Ces agents sont des fragments d’anticorps dont la structure est très simple. “En collaboration avec le professeur Florian Schmidt de l’Institut d’immunité innée, nous avons généré des nanobodies qui agissent spécifiquement contre les ASC et qui peuvent dissoudre le bacon”, explique le Dr Damien Bertheloot, collaborateur de Franklin. Ils ont injecté la protéine ASC à l’animal pour qu’il développe les anticorps correspondants. Une partie des anticorps d’alpaga a une structure très simple. Cela permet de produire et de tester des fragments de ces anticorps sous forme de “nanobodies”.
Soulagement des symptômes de rhumatisme et de goutte chez la souris
A partir d’échantillons de sang de l’animal, les chercheurs ont pu obtenir l’information génétique pour les nanobodies ASC grâce à un procédé complexe. “Nous avons ensuite intégré ce patrimoine génétique dans des bactéries, ce qui nous a permis de leur faire produire le nanobody en grande quantité”, explique Bertheloot. L’équipe a prouvé que la substance active pouvait dissoudre les ASC-Specks sur des cultures de cellules humaines, mais aussi sur des souris. “Dans nos expériences, les souris présentent des symptômes semblables à ceux des rhumatismes et de la goutte”, explique Bertheloot. “Après l’administration du nanobodies, l’inflammation et l’état de santé des rongeurs se sont considérablement améliorés”.
Les nanobodies sont très petits par rapport aux anticorps normaux. Ils sont donc parfaitement adaptés à la dissolution de tels complexes moléculaires. En effet, ils peuvent encore atteindre des endroits qui seraient trop étroits pour de grandes substances actives. De plus, les anticorps normaux stimulent en outre le système immunitaire et peuvent donc aggraver l’inflammation, une propriété qui fait défaut aux nanobodies.
Les résultats sont également intéressants pour une autre raison : des études indiquent que les ASC-specks peuvent également causer des dommages considérables au cerveau.
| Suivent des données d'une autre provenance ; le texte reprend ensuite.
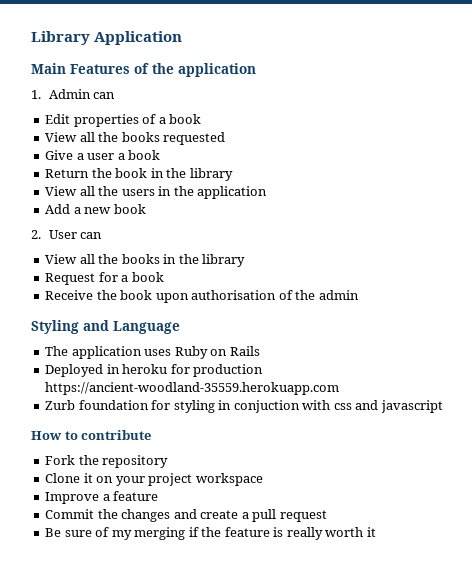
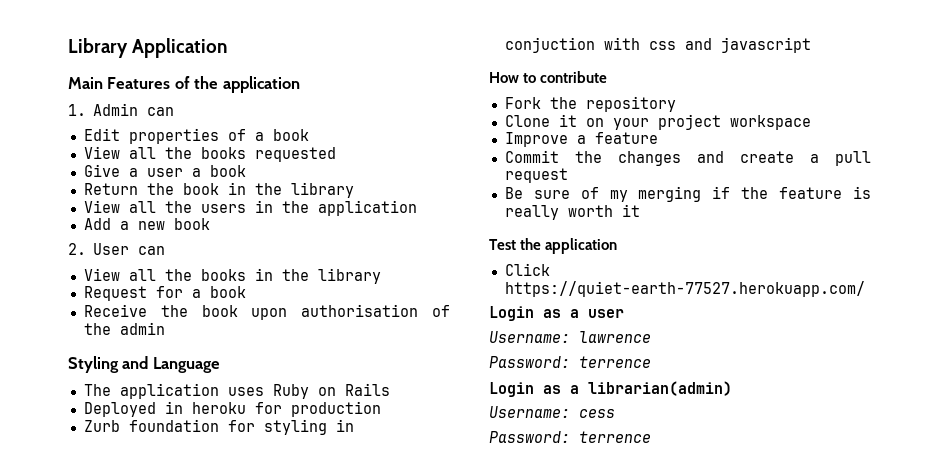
- Deployed in heroku for production https://ancient-woodland-35559.herokuapp.com
+ Deployed in heroku for production
+ Test the application
+ Click https://quiet-earth-77527.herokuapp.com/
+ Login as a user
+ Username: lawrence
+ Password: terrence
+ Login as a librarian(admin)
+ Username: cess
+ Password: terrence

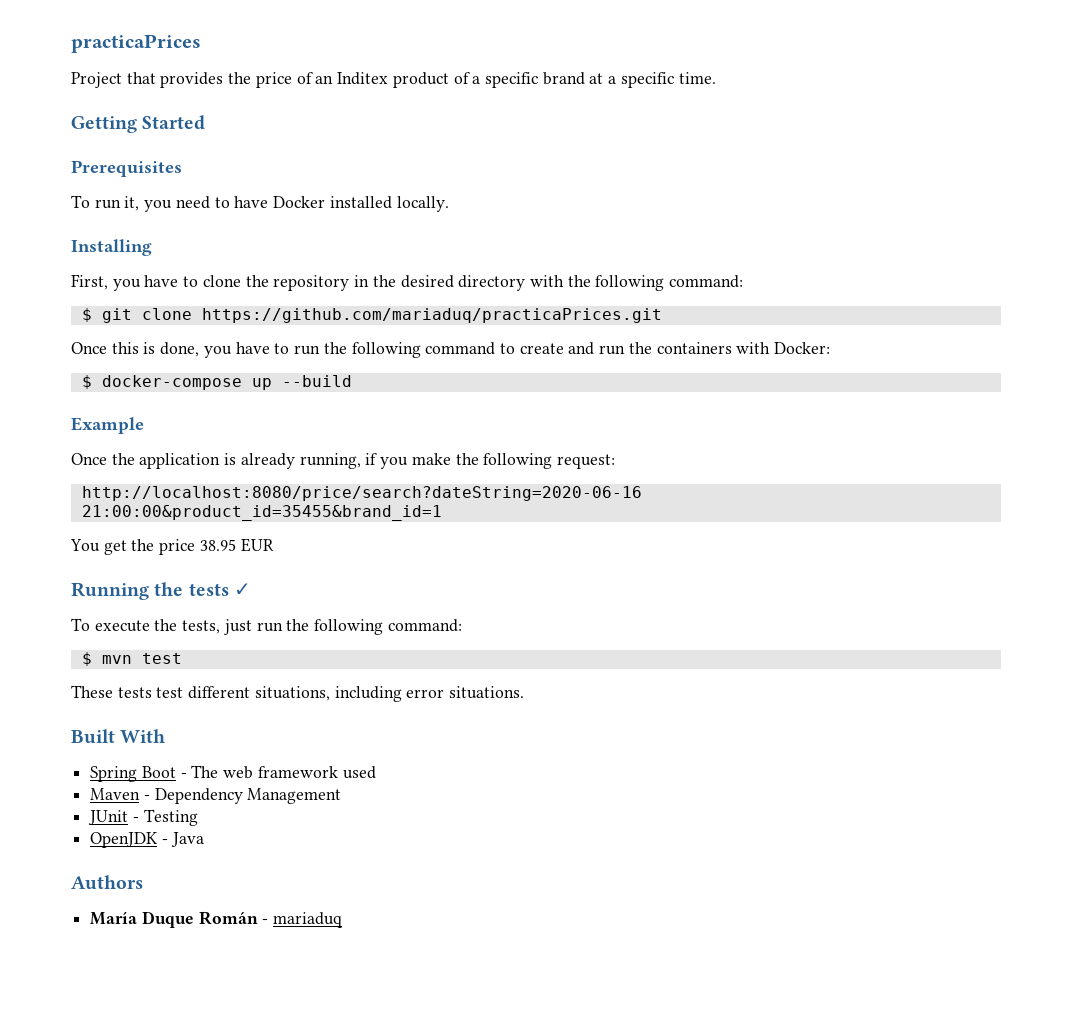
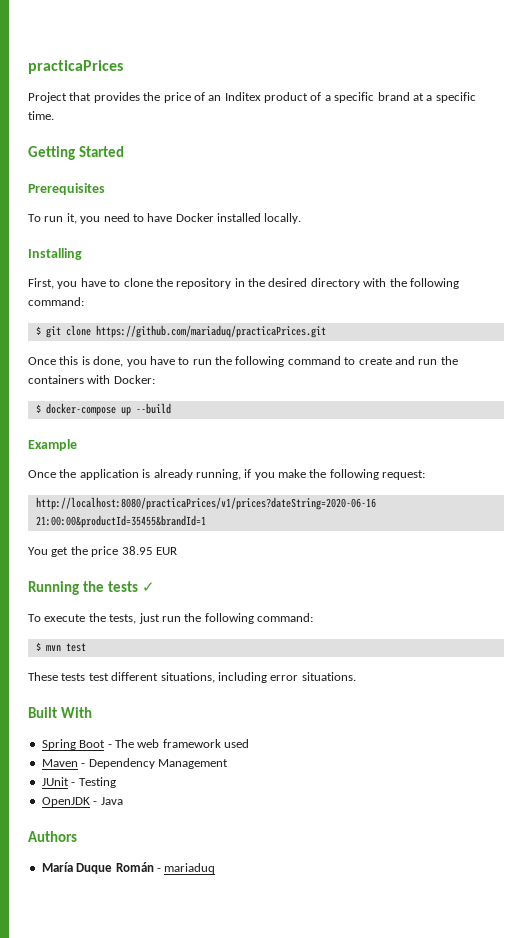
- http://localhost:8080/price/search?dateString=2020-06-16 21:00:00&product_id=35455&brand_id=1
+ http://localhost:8080/practicaPrices/v1/prices?dateString=2020-06-16 21:00:00&productId=35455&brandId=1

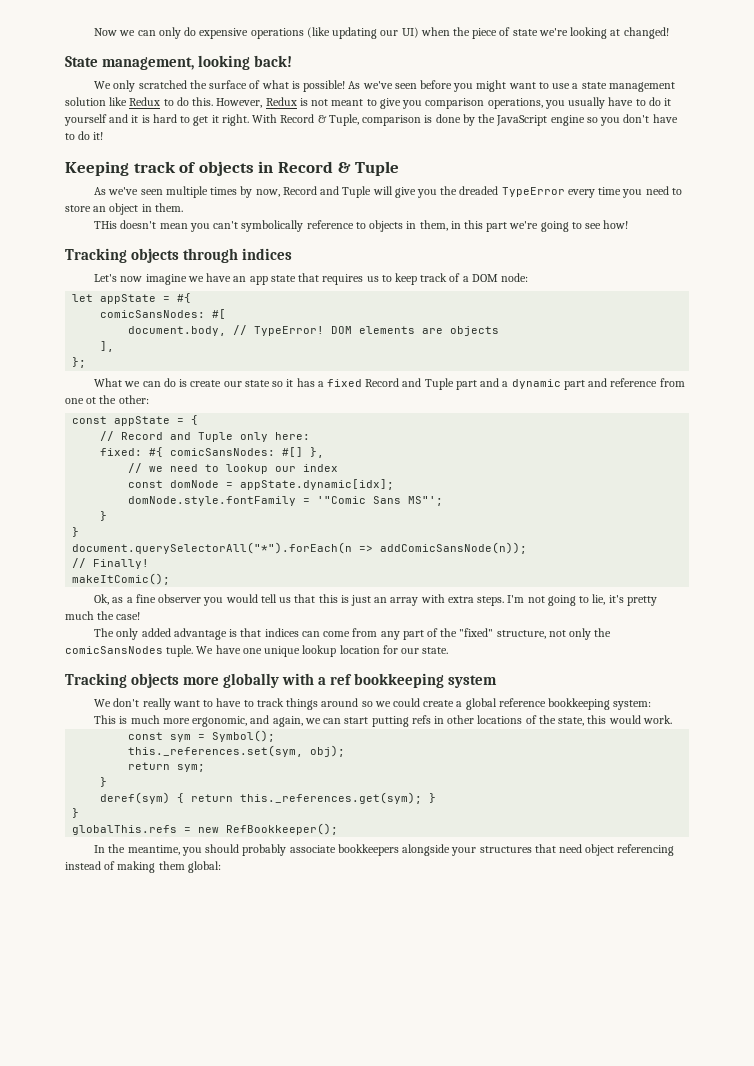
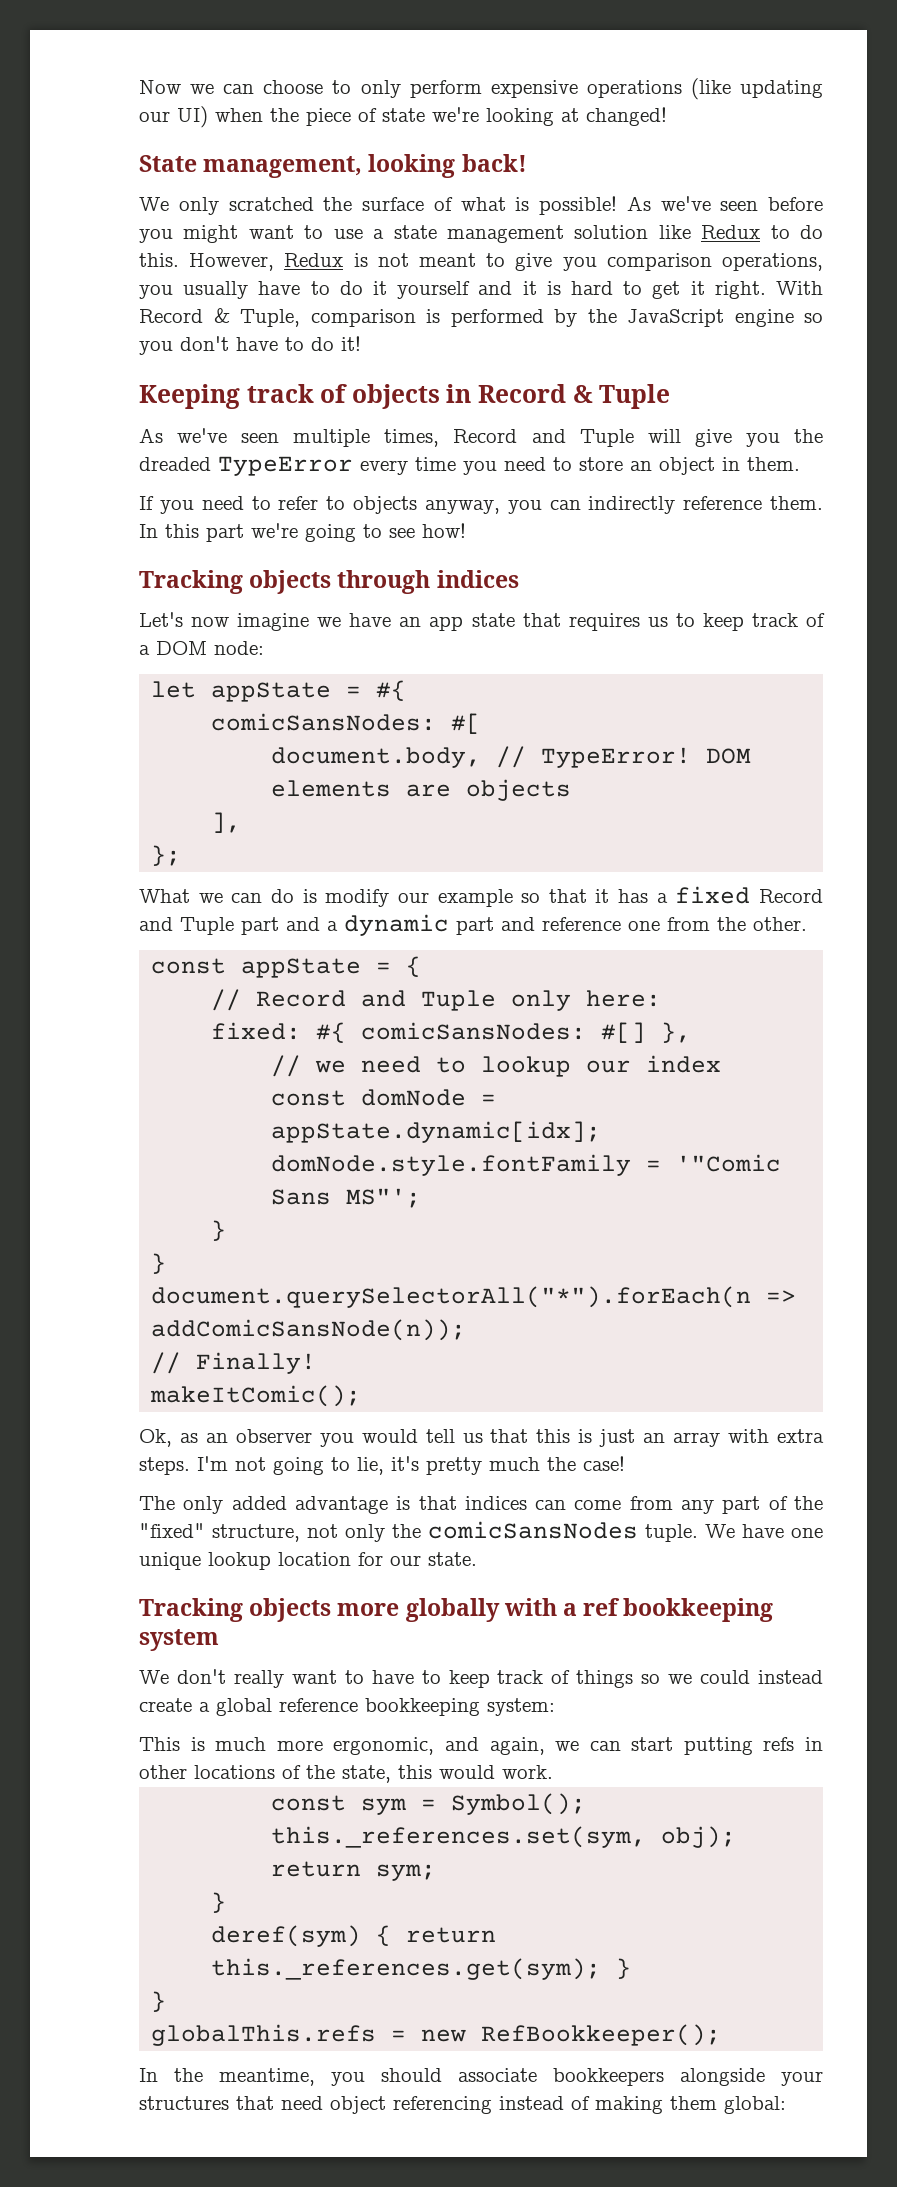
- Now we can only do expensive operations (like updating our UI) when the piece of state we're looking at changed!
+ Now we can choose to only perform expensive operations (like updating our UI) when the piece of state we're looking at changed!
- With Record & Tuple, comparison is done by the JavaScript engine so you don't have to do it!
+ With Record & Tuple, comparison is performed by the JavaScript engine so you don't have to do it!
- As we've seen multiple times by now, Record and Tuple will give you the dreaded TypeError every time you need to store an object in them.
+ As we've seen multiple times, Record and Tuple will give you the dreaded TypeError every time you need to store an object in them.
- THis doesn't mean you can't symbolically reference to objects in them, in this part we're going to see how!
+ If you need to refer to objects anyway, you can indirectly reference them. In this part we're going to see how!
- What we can do is create our state so it has a fixed Record and Tuple part and a dynamic part and reference from one ot the other:
+ What we can do is modify our example so that it has a fixed Record and Tuple part and a dynamic part and reference one from the other.
- Ok, as a fine observer you would tell us that this is just an array with extra steps.
+ Ok, as an observer you would tell us that this is just an array with extra steps.
- We don't really want to have to track things around so we could create a global reference bookkeeping system:
+ We don't really want to have to keep track of things so we could instead create a global reference bookkeeping system:
- In the meantime, you should probably associate bookkeepers alongside your structures that need object referencing instead of making them global:
+ In the meantime, you should associate bookkeepers alongside your structures that need object referencing instead of making them global:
Ils semblent y servir de “germe de cristallisation” pour la protéine Aß. Dans le cerveau des patients atteints de la maladie d’Alzheimer, les aliments s’agglutinent pour former de grands complexes de protéines, les plaques. Il est probable que les lardons ASC puissent provoquer cette agglutination. “Il est donc peut-être possible de ralentir ce processus à l’aide de nos nanobodies”, espère Franklin, membre du cluster d’excellence ImmunoSensation2 de l’université de Bonn. “Nous voulons maintenant étudier cette possibilité dans une étude de suivi”.
Il met toutefois en garde contre des attentes trop élevées : Même dans le meilleur des cas, il faudra encore des années avant que les résultats ne débouchent sur de nouveaux médicaments.